#### [Activity]
Beginning with the line that has "(143, 253) none" and ending with the line that has "[305,767,467,791] sql_queries.py, ->", retype the entries below exactly, except for the pictures.

#### [Available records]

= Beginning of Section =

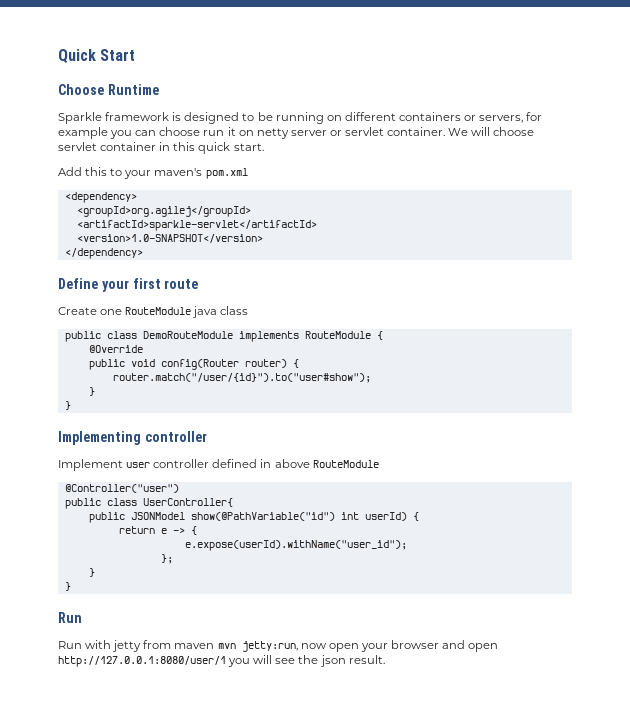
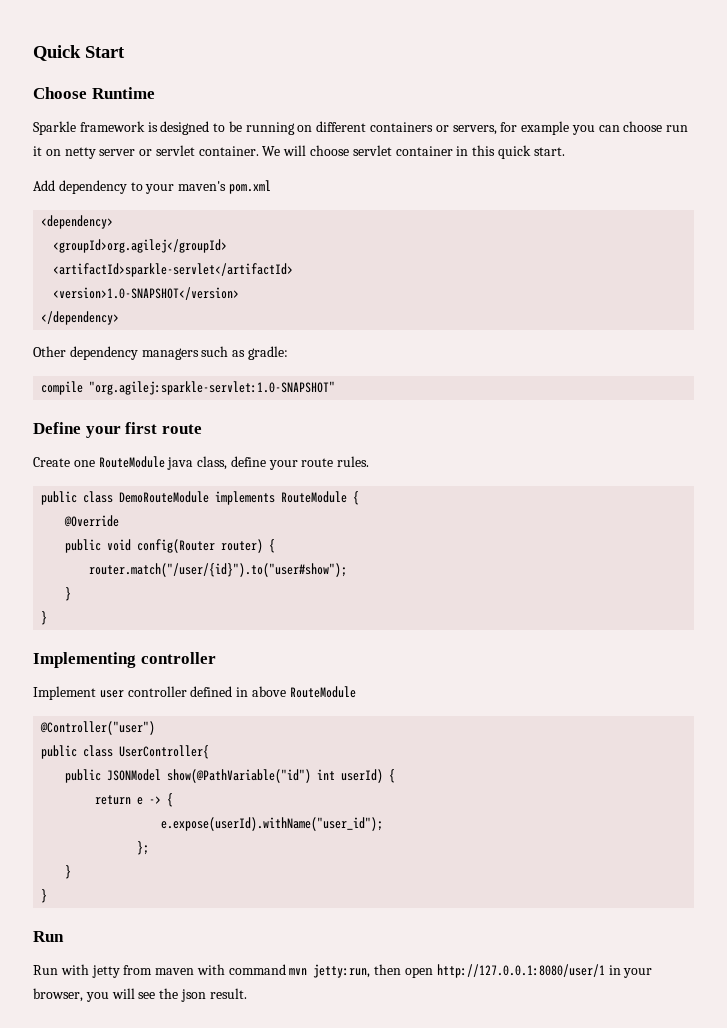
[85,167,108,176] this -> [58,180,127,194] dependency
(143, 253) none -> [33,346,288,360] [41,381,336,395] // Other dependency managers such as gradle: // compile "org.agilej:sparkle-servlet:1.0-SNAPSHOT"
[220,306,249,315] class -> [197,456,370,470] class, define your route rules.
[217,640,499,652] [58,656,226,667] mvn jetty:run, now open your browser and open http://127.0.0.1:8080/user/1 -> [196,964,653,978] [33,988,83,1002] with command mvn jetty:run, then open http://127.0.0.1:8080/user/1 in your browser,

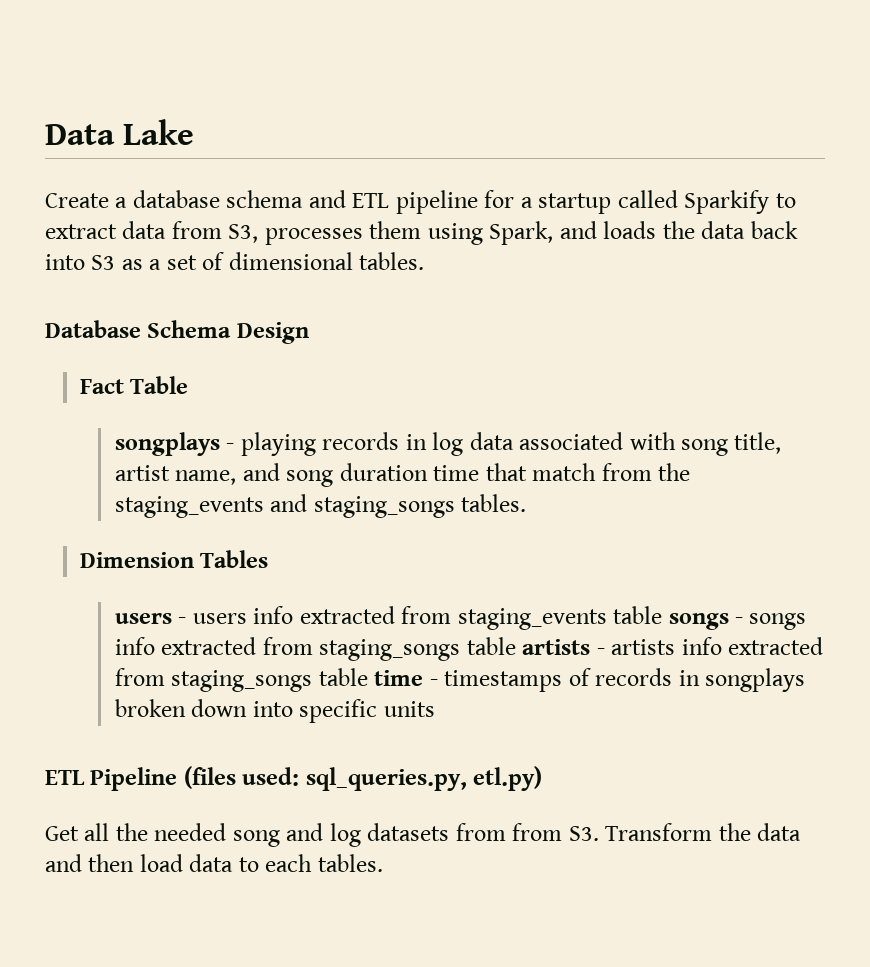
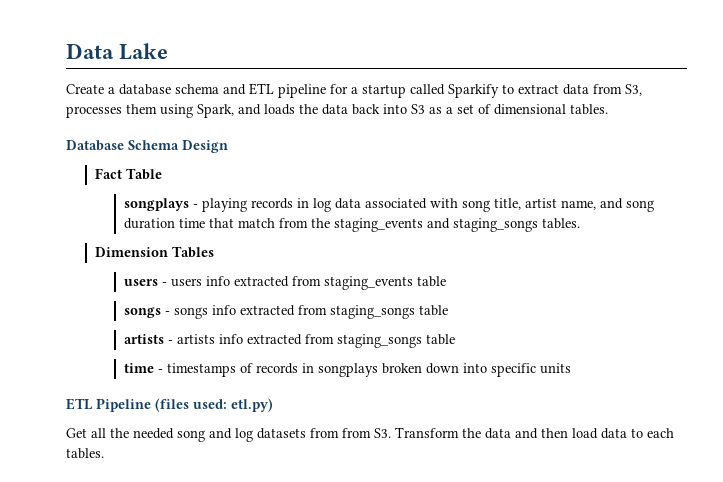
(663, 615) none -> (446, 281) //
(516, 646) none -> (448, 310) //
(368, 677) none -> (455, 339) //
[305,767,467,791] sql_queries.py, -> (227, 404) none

= End of Section =
= Beginning of Section =

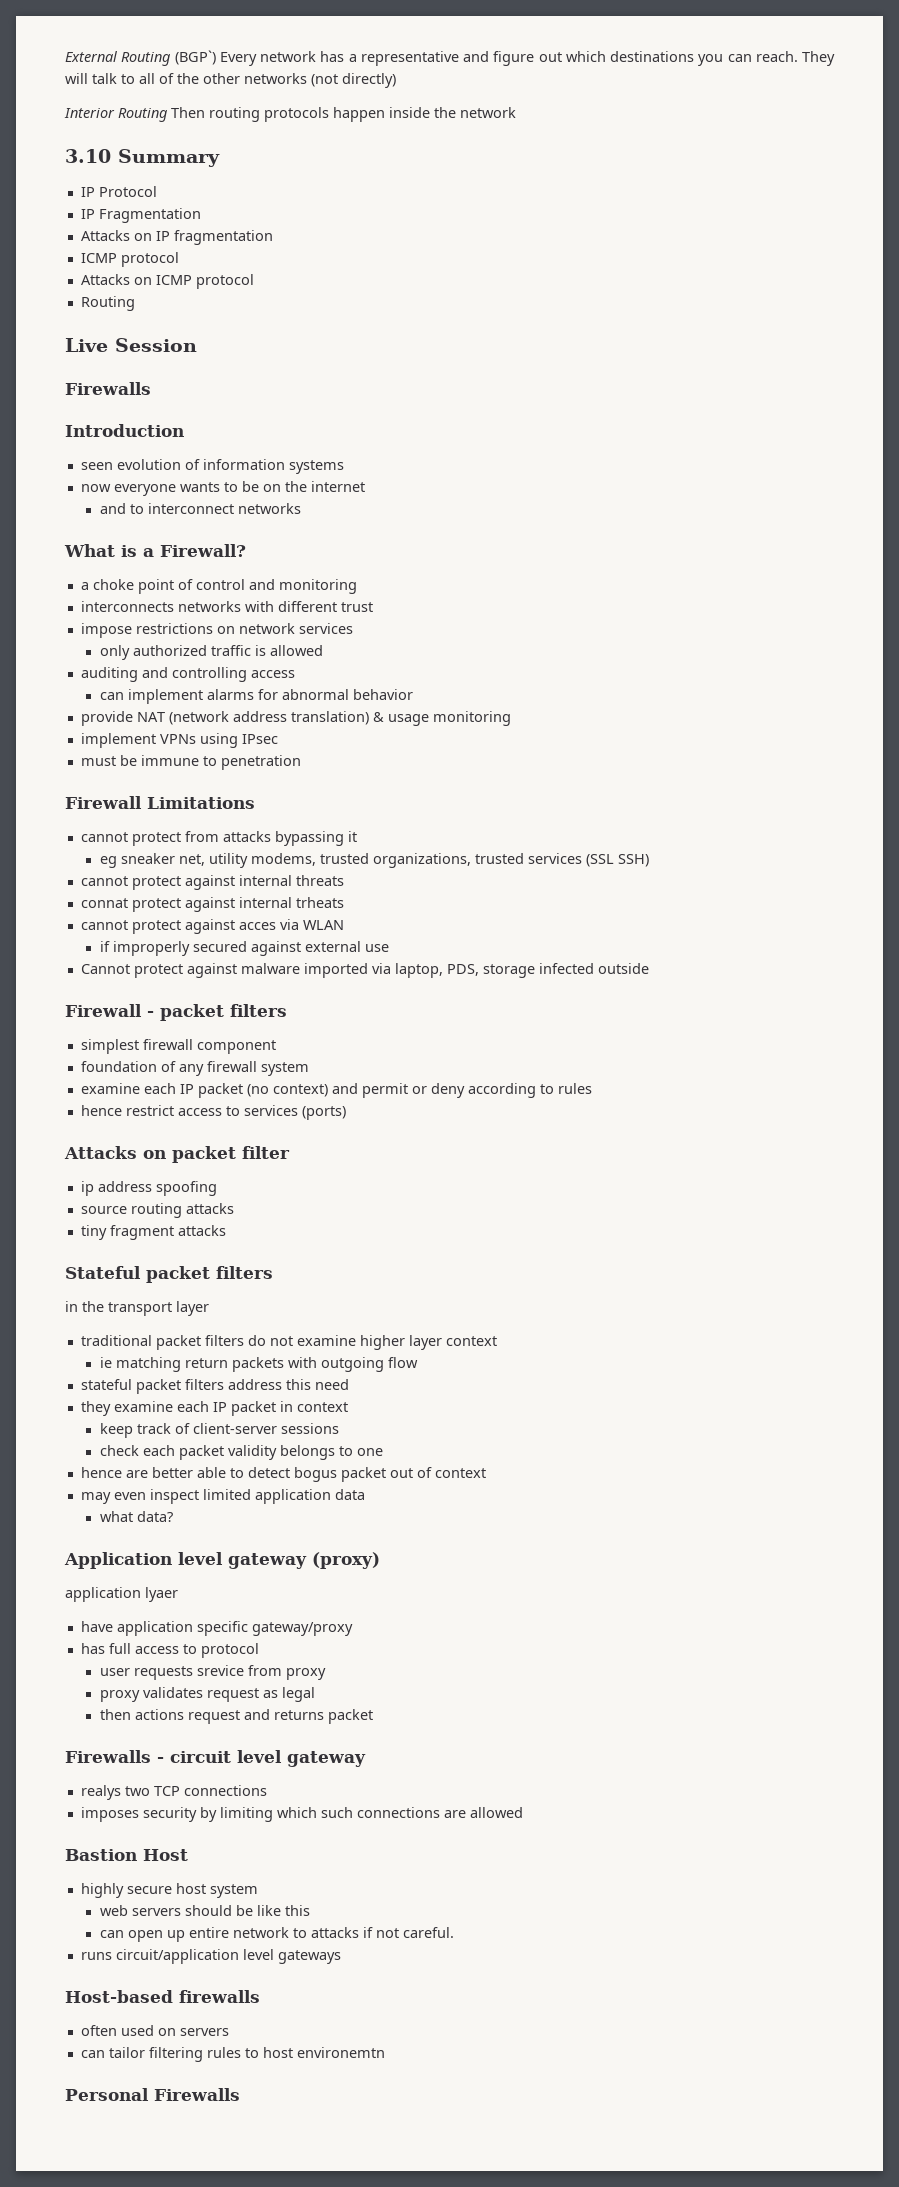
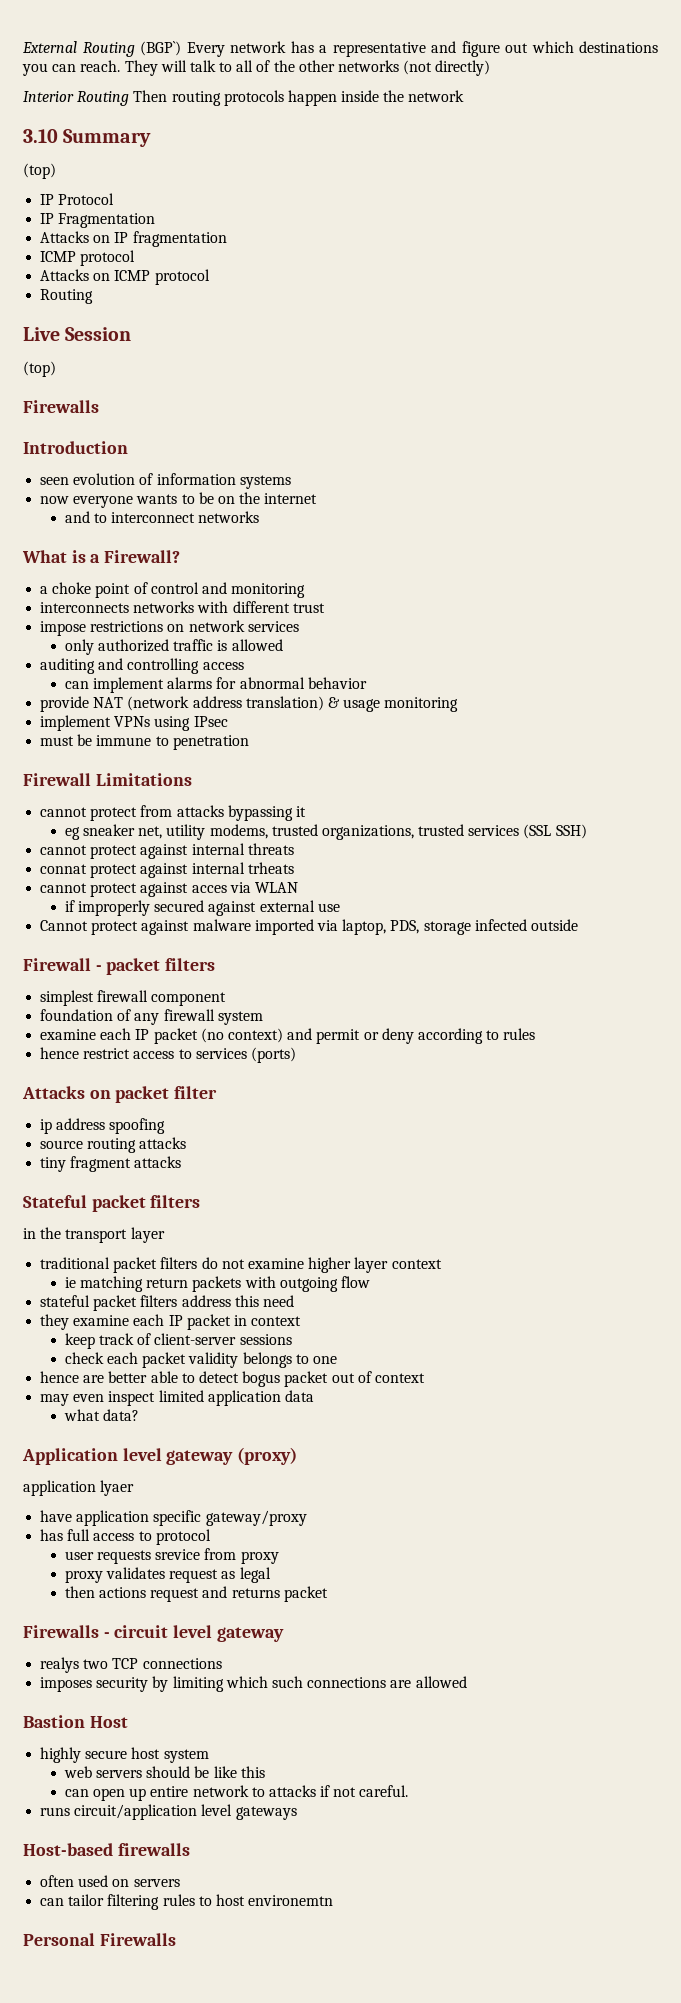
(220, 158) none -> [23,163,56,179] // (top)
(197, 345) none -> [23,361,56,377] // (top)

= End of Section =

#### [Reply]
(143, 253) none -> [33,346,288,360] [41,381,336,395] // Other dependency managers such as gradle: // compile "org.agilej:sparkle-servlet:1.0-SNAPSHOT"
[220,306,249,315] class -> [197,456,370,470] class, define your route rules.
[217,640,499,652] [58,656,226,667] mvn jetty:run, now open your browser and open http://127.0.0.1:8080/user/1 -> [196,964,653,978] [33,988,83,1002] with command mvn jetty:run, then open http://127.0.0.1:8080/user/1 in your browser,

(663, 615) none -> (446, 281) //
(516, 646) none -> (448, 310) //
(368, 677) none -> (455, 339) //
[305,767,467,791] sql_queries.py, -> (227, 404) none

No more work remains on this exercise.